#### Input for this task ####

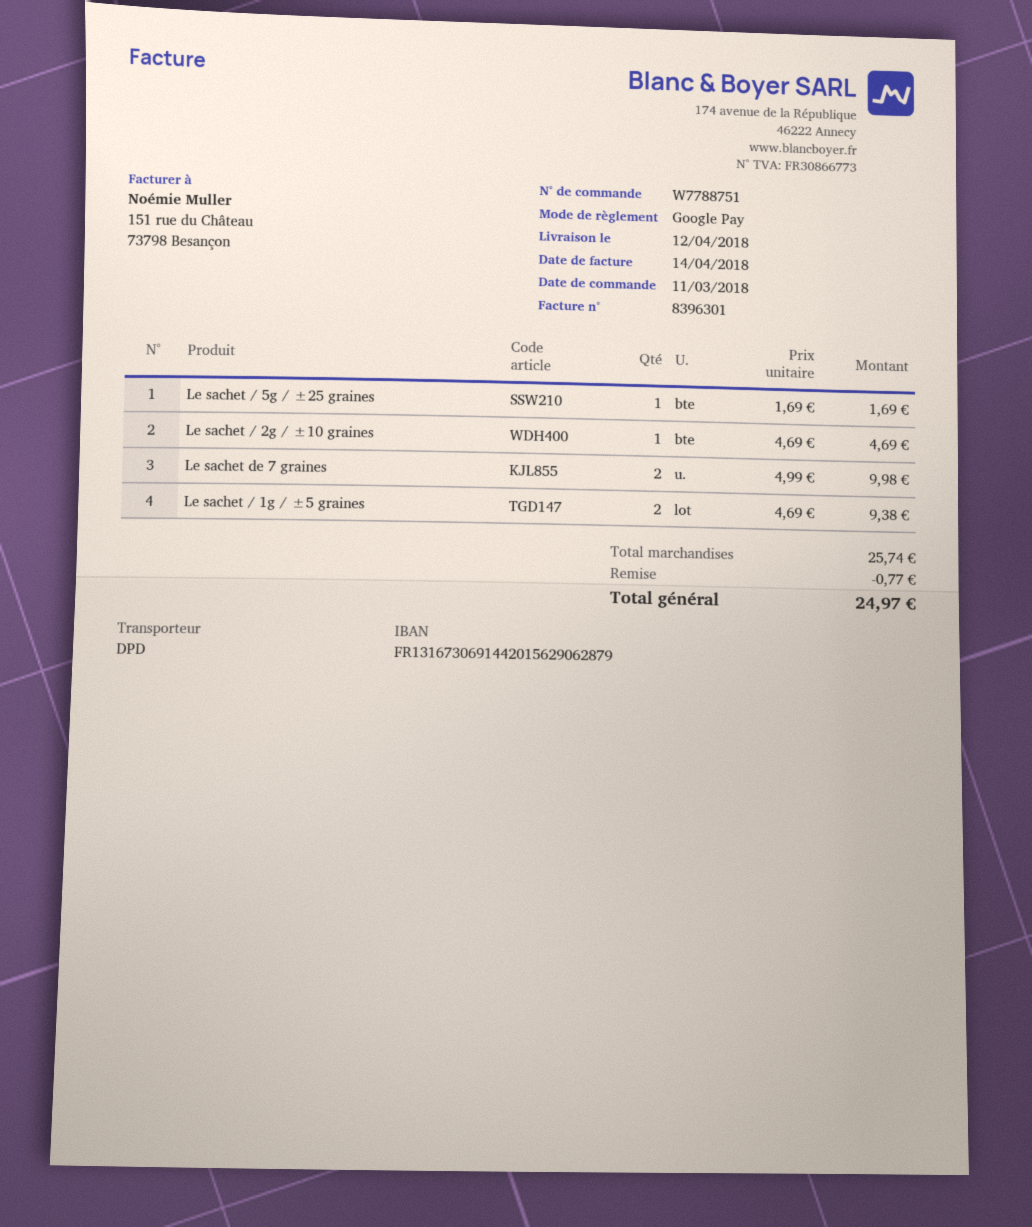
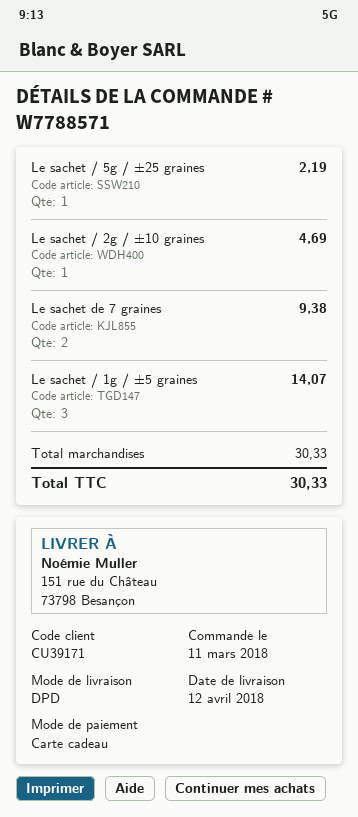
order number: W7788751 -> W7788571
payment method: Google Pay -> gift card
Le sachet / 5g / ±25 graines: 1 for 1.69 -> 1 for 2.19
Le sachet de 7 graines: 2 for 9.98 -> 2 for 9.38
Le sachet / 1g / ±5 graines: 2 for 9.38 -> 3 for 14.07
subtotal: 25.74 -> 30.33
discount: 0.77 -> none
total: 24.97 -> 30.33

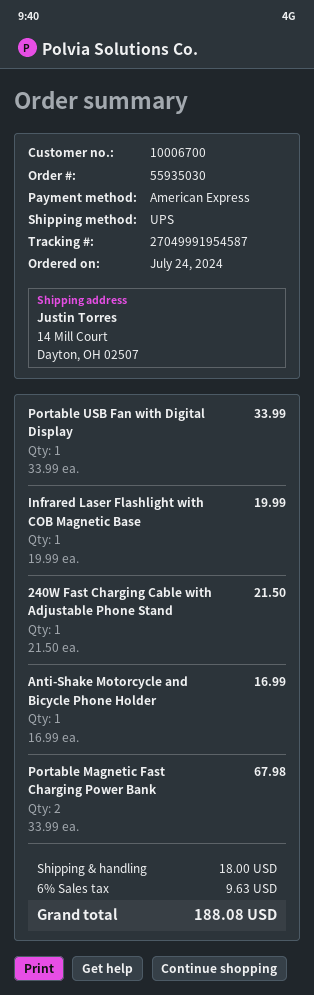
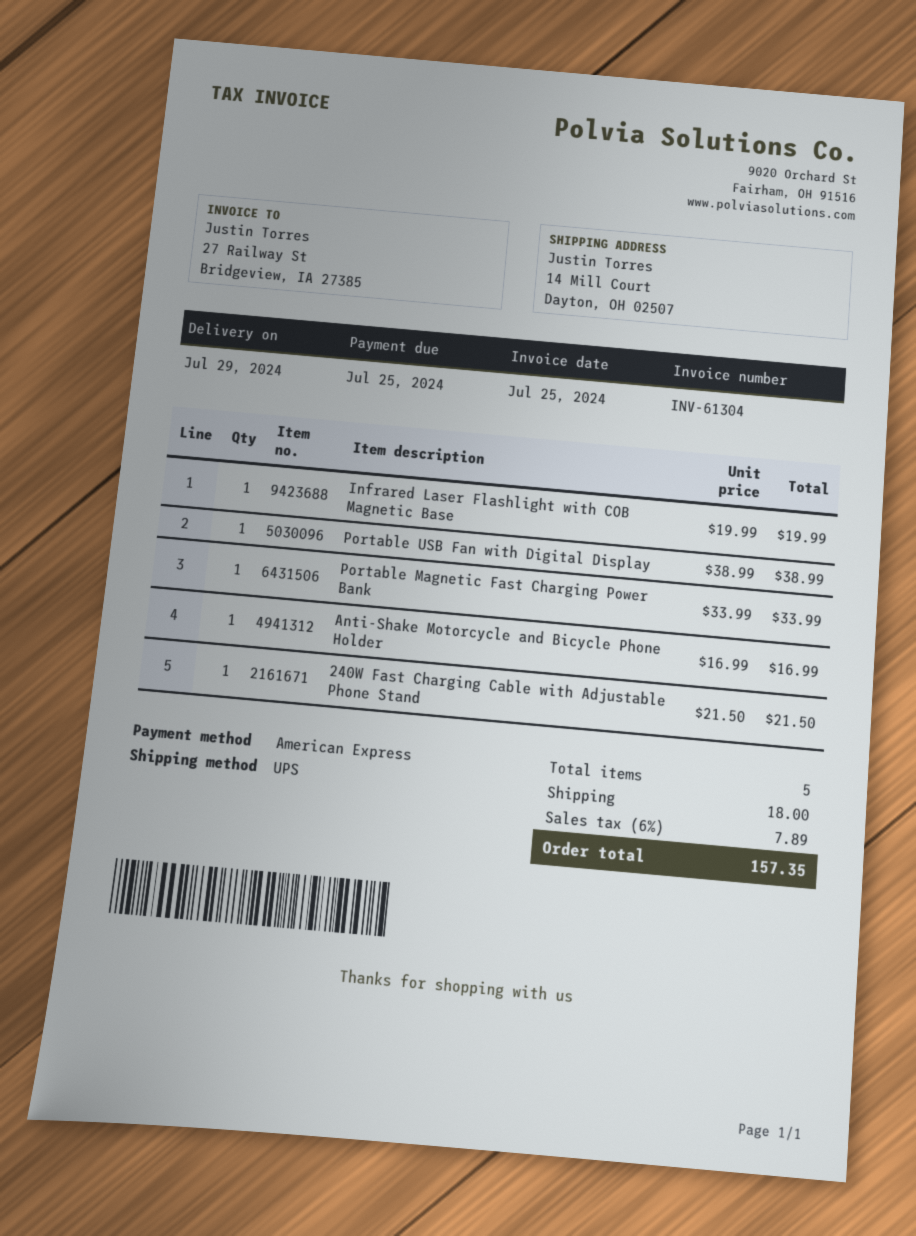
Portable USB Fan with Digital Display: 1 x 33.99 = 33.99 -> 1 x 38.99 = 38.99
Portable Magnetic Fast Charging Power Bank: 2 x 33.99 = 67.98 -> 1 x 33.99 = 33.99
tax: 6% = 9.63 -> 6% = 7.89
total: 188.08 -> 157.35

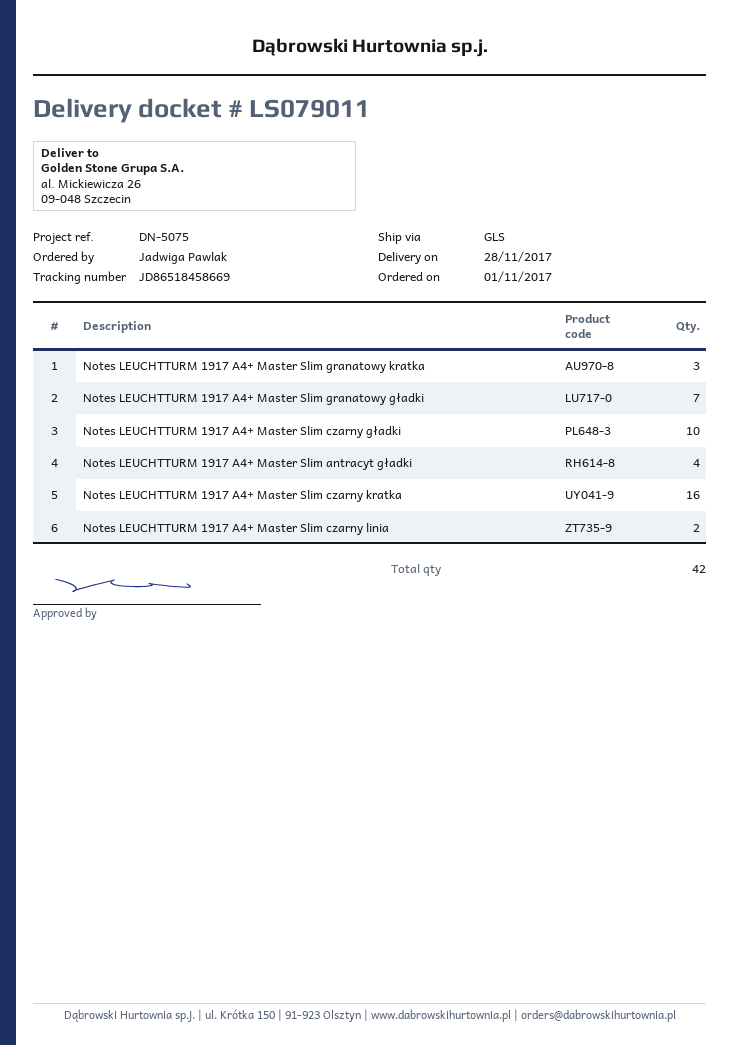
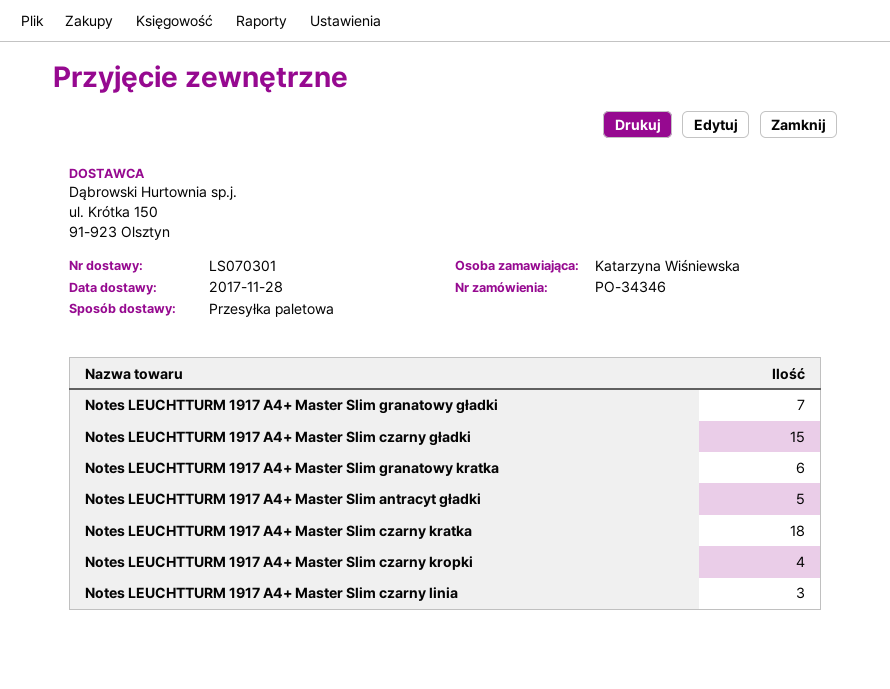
delivery note number: LS079011 -> LS070301
ordered by: Jadwiga Pawlak -> Katarzyna Wiśniewska
shipping method: GLS -> pallet freight
Notes LEUCHTTURM 1917 A4+ Master Slim granatowy kratka: 3 -> 6
Notes LEUCHTTURM 1917 A4+ Master Slim czarny gładki: 10 -> 15
Notes LEUCHTTURM 1917 A4+ Master Slim antracyt gładki: 4 -> 5
Notes LEUCHTTURM 1917 A4+ Master Slim czarny kratka: 16 -> 18
Notes LEUCHTTURM 1917 A4+ Master Slim czarny linia: 2 -> 3
Notes LEUCHTTURM 1917 A4+ Master Slim czarny kropki: none -> 4

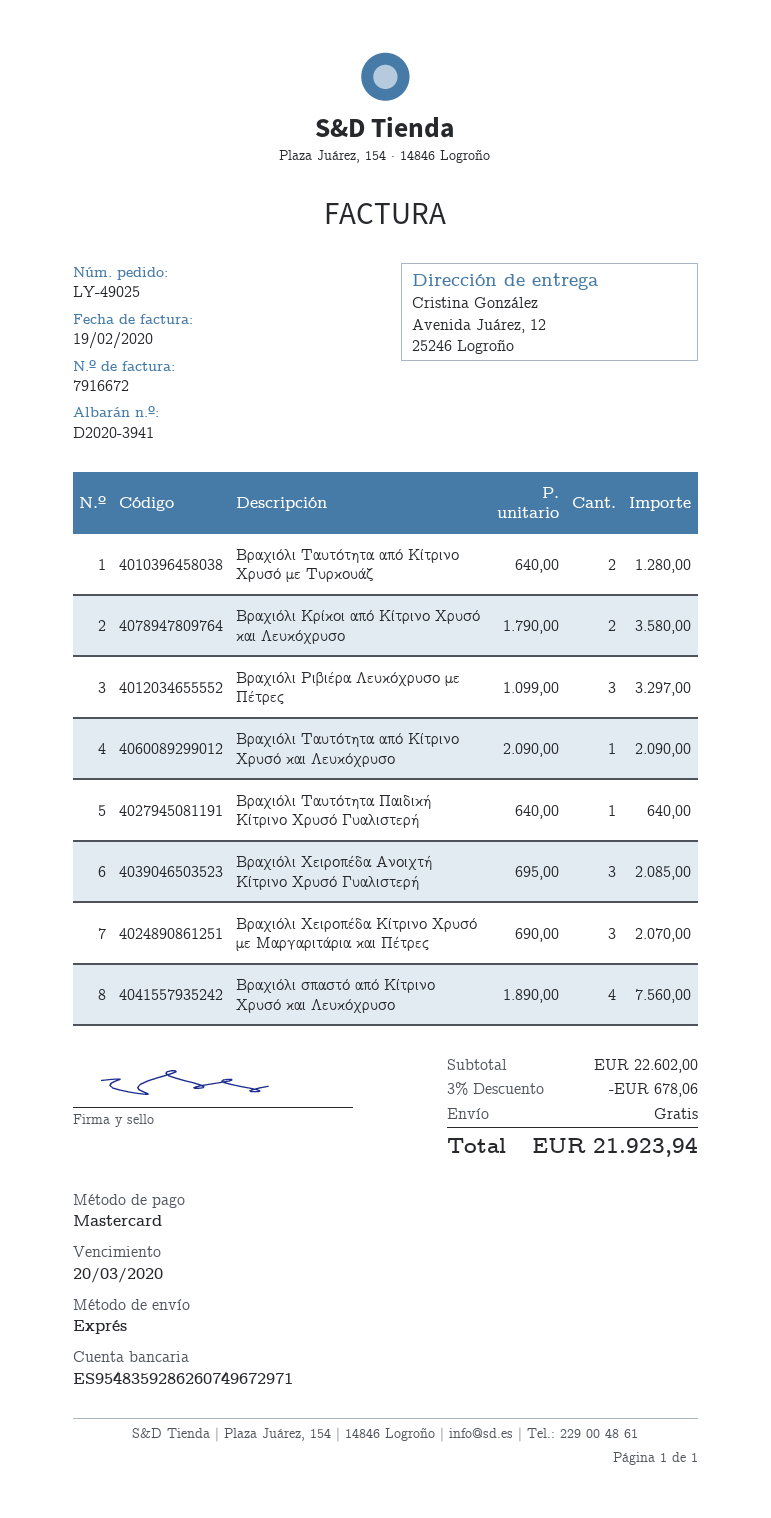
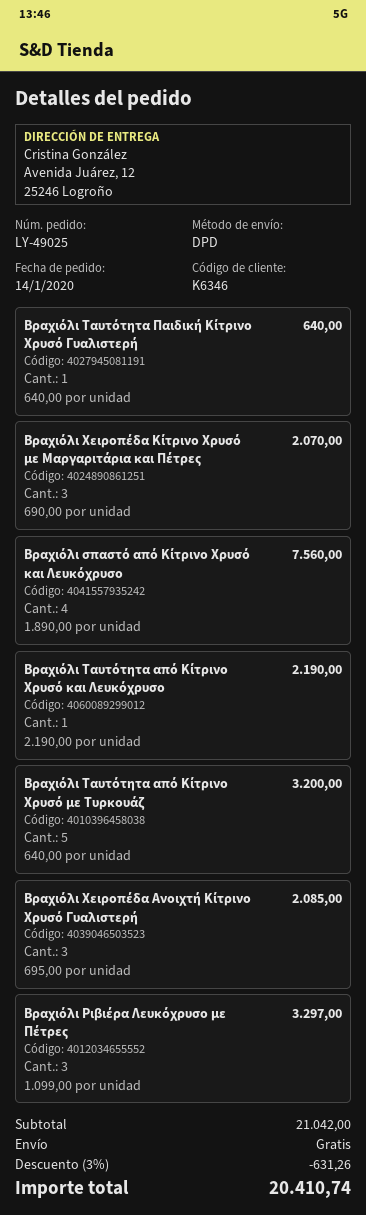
shipping method: express -> DPD
Βραχιόλι Ταυτότητα από Κίτρινο Χρυσό με Τυρκουάζ: 2 x 640.00 = 1280.00 -> 5 x 640.00 = 3200.00
Βραχιόλι Κρίκοι από Κίτρινο Χρυσό και Λευκόχρυσο: 2 x 1790.00 = 3580.00 -> none
Βραχιόλι Ταυτότητα από Κίτρινο Χρυσό και Λευκόχρυσο: 1 x 2090.00 = 2090.00 -> 1 x 2190.00 = 2190.00
subtotal: 22602.00 -> 21042.00
discount: 3% = 678.06 -> 3% = 631.26
total: 21923.94 -> 20410.74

####

▶ **Your objective**:
Each line from the one that contains "Le sachet de" down to the one that contains "shipping method: GLS -> pallet freight" is to be returned exactly as it stands above, both ends included, with pictures removed.

▶ **Output for this exercise**:
Le sachet de 7 graines: 2 for 9.98 -> 2 for 9.38
Le sachet / 1g / ±5 graines: 2 for 9.38 -> 3 for 14.07
subtotal: 25.74 -> 30.33
discount: 0.77 -> none
total: 24.97 -> 30.33

Portable USB Fan with Digital Display: 1 x 33.99 = 33.99 -> 1 x 38.99 = 38.99
Portable Magnetic Fast Charging Power Bank: 2 x 33.99 = 67.98 -> 1 x 33.99 = 33.99
tax: 6% = 9.63 -> 6% = 7.89
total: 188.08 -> 157.35

delivery note number: LS079011 -> LS070301
ordered by: Jadwiga Pawlak -> Katarzyna Wiśniewska
shipping method: GLS -> pallet freight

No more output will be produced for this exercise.